Concernant les pois d’hiver, « on observe des situations très contrastées avec certaines parcelles en pleine floraison, tandis que d’autres semblent compromises en raison de maladies arrivées précocement (anthracnose et bactériose). À l’heure actuelle, les conditions de culture sont correctes pour les pois de printemps semés en mars ».
Enfin, en tournesol, les semis ont également tardé en raison de l’humidité des sols et des températures basses de la fin avril. « Localement, les orages de mai ont occasionné des dégâts de ruissellement. La pression ravageurs (pigeons et corbeaux notamment) est non négligeable. Des ressemis sont donc en cours ce qui augure des récoltes tardives ».

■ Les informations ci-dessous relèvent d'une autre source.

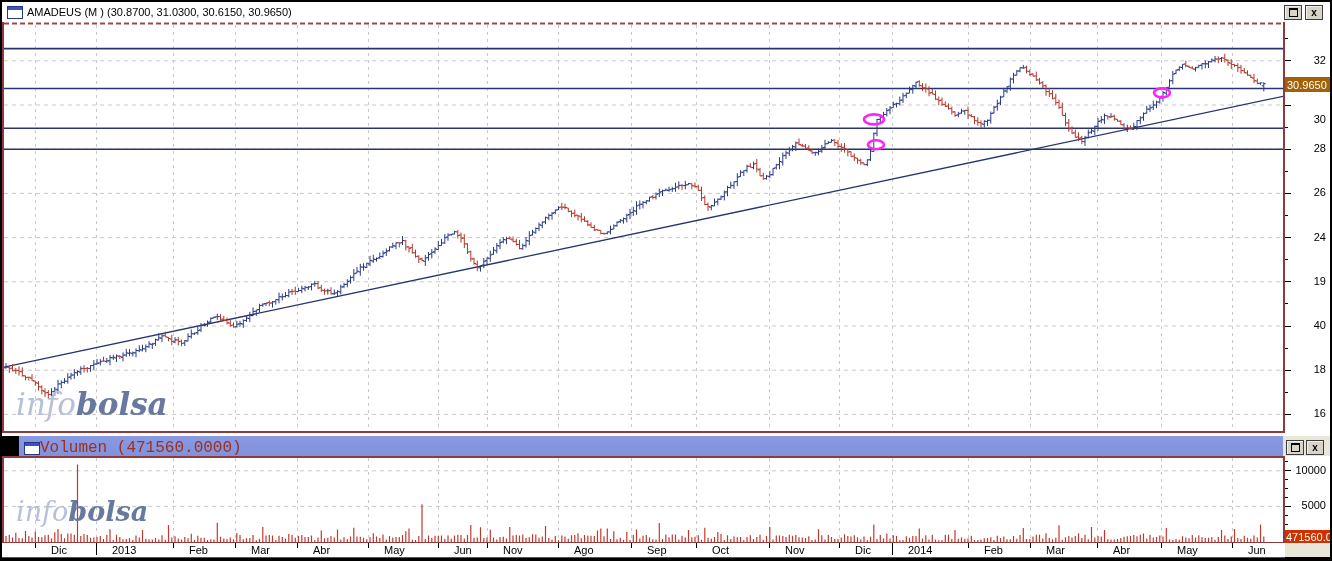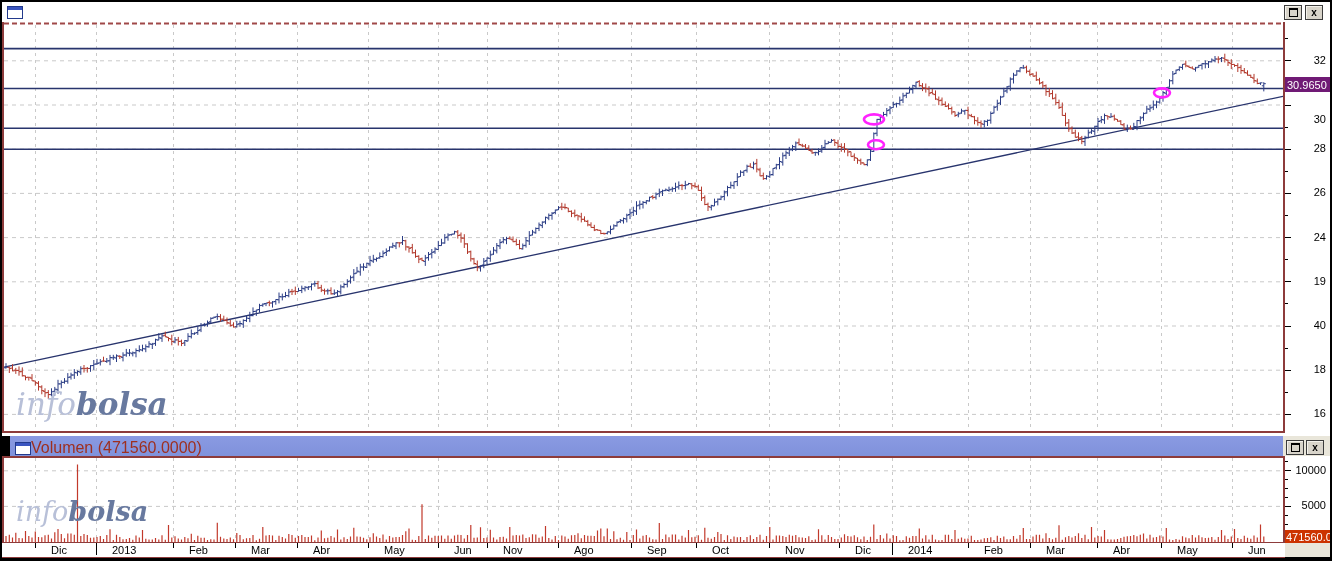--- a/index.html
+++ b/index.html
@@ -29,20 +29,21 @@
 </style>
 </head>
 <body>
 
 <div id="root">
 
   <div class="abs titlebar" id="priceTitlebar" style="top: 2px; background: rgb(255, 255, 255); color: rgb(0, 0, 0);">
     <div class="winicon">
         <div class="bar"></div>
       </div>
+    <span class="ttext">AMADEUS (M ) (30.8700, 31.0300, 30.6150, 30.9650)</span>
     <div class="winbtn" style="top: 3px; right: 28px; background: rgb(216, 212, 202);">
         <div class="sq"></div>
       </div>
     <div class="winbtn" style="top: 3px; right: 7px; background: rgb(216, 212, 202);">
         <span class="x">x</span>
       </div>
   </div>
 
   <div class="abs plot" id="pricePlot" style="left: 2px; top: 22px; width: 1279px; height: 409px; border-left: 2px solid rgb(141, 59, 59); border-right: 2px solid rgb(141, 59, 59); border-bottom: 2px solid rgb(141, 59, 59); border-top-color: rgb(141, 59, 59);">
     <svg id="priceSvg" width="1279" height="409" style="display:block">
@@ -113,26 +114,26 @@
       <div class="ticklab" style="right: 4px; top: 385.4px;">16</div>
       <div class="tickmark" style="left: 0px; top: 16.2px; width: 3px; height: 1px;"></div>
       <div class="tickmark" style="left: 0px; top: 60.4px; width: 3px; height: 1px;"></div>
       <div class="tickmark" style="left: 0px; top: 104.6px; width: 3px; height: 1px;"></div>
       <div class="tickmark" style="left: 0px; top: 148.8px; width: 3px; height: 1px;"></div>
       <div class="tickmark" style="left: 0px; top: 193px; width: 3px; height: 1px;"></div>
       <div class="tickmark" style="left: 0px; top: 237.2px; width: 3px; height: 1px;"></div>
       <div class="tickmark" style="left: 0px; top: 281.4px; width: 3px; height: 1px;"></div>
       <div class="tickmark" style="left: 0px; top: 325.6px; width: 3px; height: 1px;"></div>
       <div class="tickmark" style="left: 0px; top: 369.8px; width: 3px; height: 1px;"></div>
-      <div class="pricetag" id="priceTag" style="background: #701a75; color: rgb(255, 255, 255); top: 55px;">30.9650</div>
+      <div class="pricetag" id="priceTag" style="background: #a16207; color: rgb(255, 255, 255); top: 55px;">30.9650</div>
     </div>
 
   <div class="abs" style="left:2px;top:433px;width:1328px;height:3px;background:#fff;"></div>
 
-  <div class="abs" id="volTitlebar" style="left: 10px; top: 436px; width: 1281px; height: 24px; display: flex; align-items: center; background: linear-gradient(rgb(138, 154, 226), rgb(125, 144, 218));">
+  <div class="abs" id="volTitlebar" style="left: 19px; top: 436px; width: 1281px; height: 24px; display: flex; align-items: center; background: linear-gradient(rgb(138, 154, 226), rgb(125, 144, 218)); font-family: Liberation Mono, monospace;">
     <div class="winicon">
         <div class="bar"></div>
       </div>
     <span class="ttext" id="volTitleText" style="color: rgb(158, 47, 31);">Volumen (471560.0000)</span>
   </div>
   <div class="abs" id="volCorner" style="left: 1283px; top: 436px; width: 47px; height: 20px; background: rgb(233, 230, 218);">
     <div class="winbtn" style="top: 4px; right: 26px; background: rgb(216, 212, 202);">
         <div class="sq"></div>
       </div>
     <div class="winbtn" style="top: 4px; right: 6px; background: rgb(216, 212, 202);">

Lorsque les cultures prévues initialement n’ont pas pu être semées, ce qui a été le cas en orge, pois, maïs ou tournesol, certains agriculteurs se sont tournés vers d’autres espèces ou malheureusement la mise en jachère.
À noter que des missions d’expertise, sous la responsabilité de la DDT, sont en cours afin d’évaluer les dégâts. À ce titre, plusieurs collaborateurs de la Chambre d’agriculture sont mobilisés pour des visites sur le terrain. Selon les expertises, l’indemnité de solidarité nationale (ISN) pourrait être déclenchée.